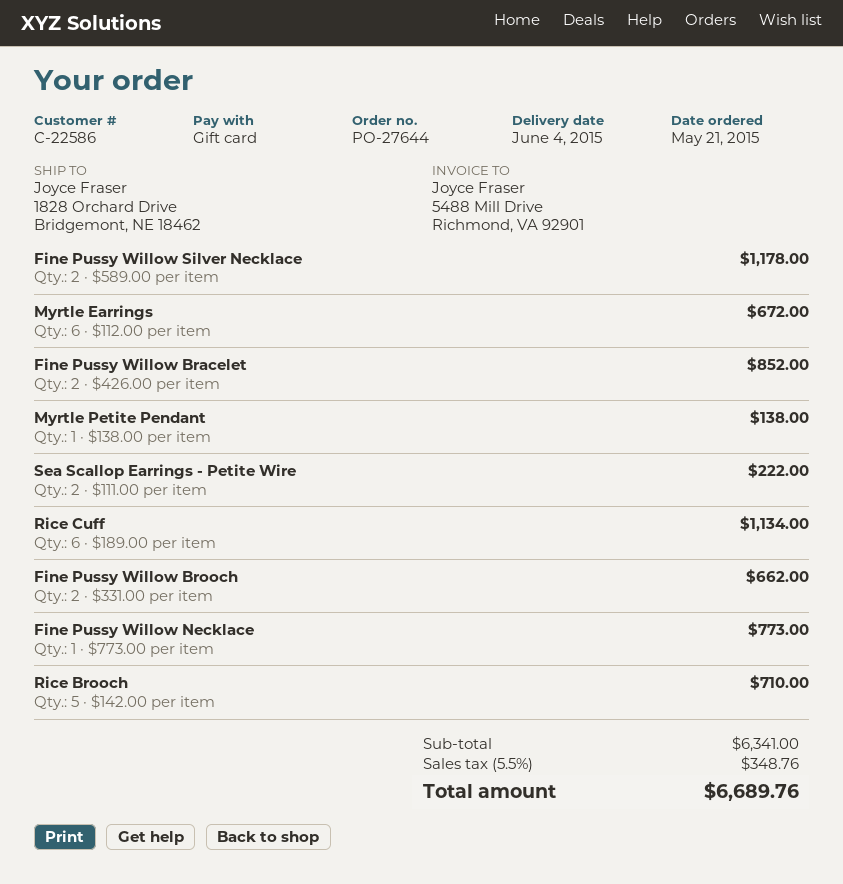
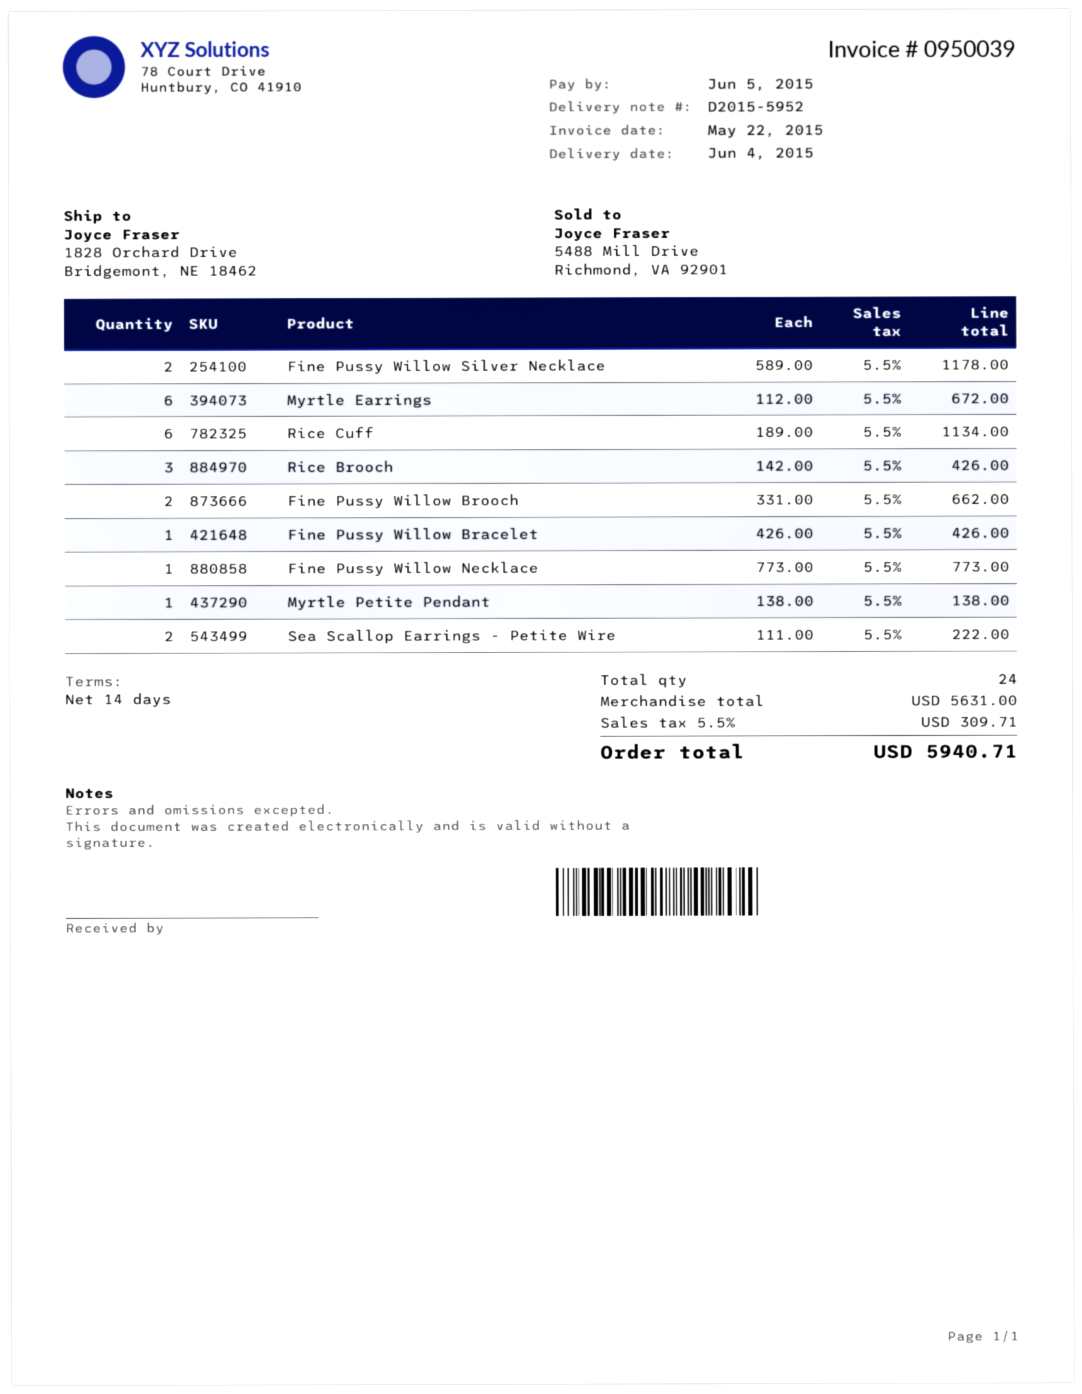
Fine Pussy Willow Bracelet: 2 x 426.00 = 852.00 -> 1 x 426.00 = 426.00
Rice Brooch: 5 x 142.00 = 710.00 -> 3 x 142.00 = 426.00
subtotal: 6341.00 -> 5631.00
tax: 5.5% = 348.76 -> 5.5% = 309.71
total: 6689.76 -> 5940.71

--

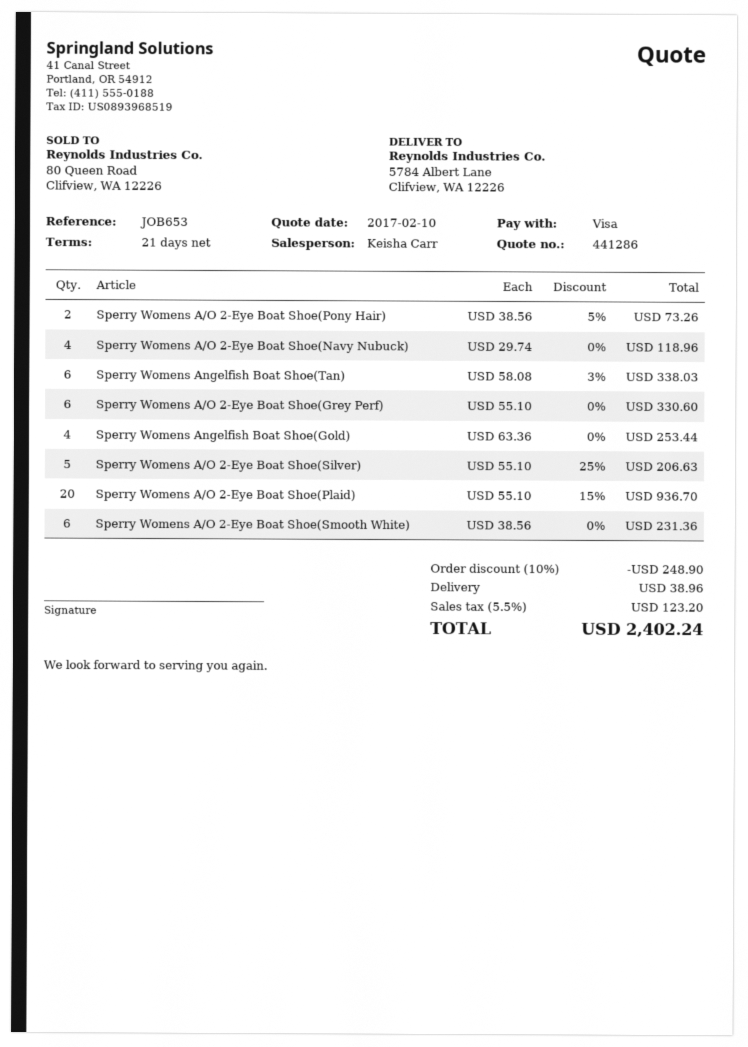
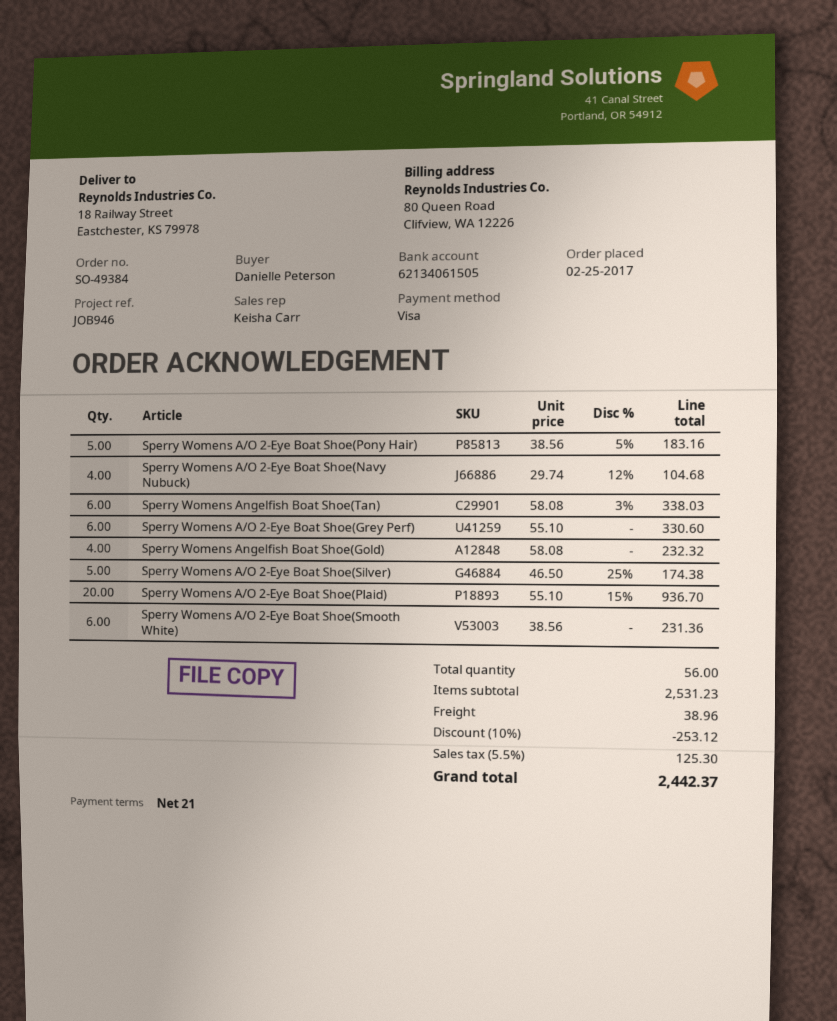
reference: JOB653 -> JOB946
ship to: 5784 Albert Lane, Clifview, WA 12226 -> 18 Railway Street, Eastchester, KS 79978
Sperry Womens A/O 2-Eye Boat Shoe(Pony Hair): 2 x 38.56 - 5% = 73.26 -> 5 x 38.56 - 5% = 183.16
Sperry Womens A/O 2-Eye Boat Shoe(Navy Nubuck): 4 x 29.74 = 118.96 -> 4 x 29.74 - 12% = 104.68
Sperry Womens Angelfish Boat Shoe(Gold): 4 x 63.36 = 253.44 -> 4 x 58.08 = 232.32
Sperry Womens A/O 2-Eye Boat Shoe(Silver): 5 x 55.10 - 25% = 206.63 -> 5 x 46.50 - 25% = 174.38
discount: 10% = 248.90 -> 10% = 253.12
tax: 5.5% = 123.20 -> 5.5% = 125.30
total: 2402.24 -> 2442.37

--

_WHAT TO PRODUCE_
Show the lines above that include "Boat".

_OUTPUT_
Sperry Womens A/O 2-Eye Boat Shoe(Pony Hair): 2 x 38.56 - 5% = 73.26 -> 5 x 38.56 - 5% = 183.16
Sperry Womens A/O 2-Eye Boat Shoe(Navy Nubuck): 4 x 29.74 = 118.96 -> 4 x 29.74 - 12% = 104.68
Sperry Womens Angelfish Boat Shoe(Gold): 4 x 63.36 = 253.44 -> 4 x 58.08 = 232.32
Sperry Womens A/O 2-Eye Boat Shoe(Silver): 5 x 55.10 - 25% = 206.63 -> 5 x 46.50 - 25% = 174.38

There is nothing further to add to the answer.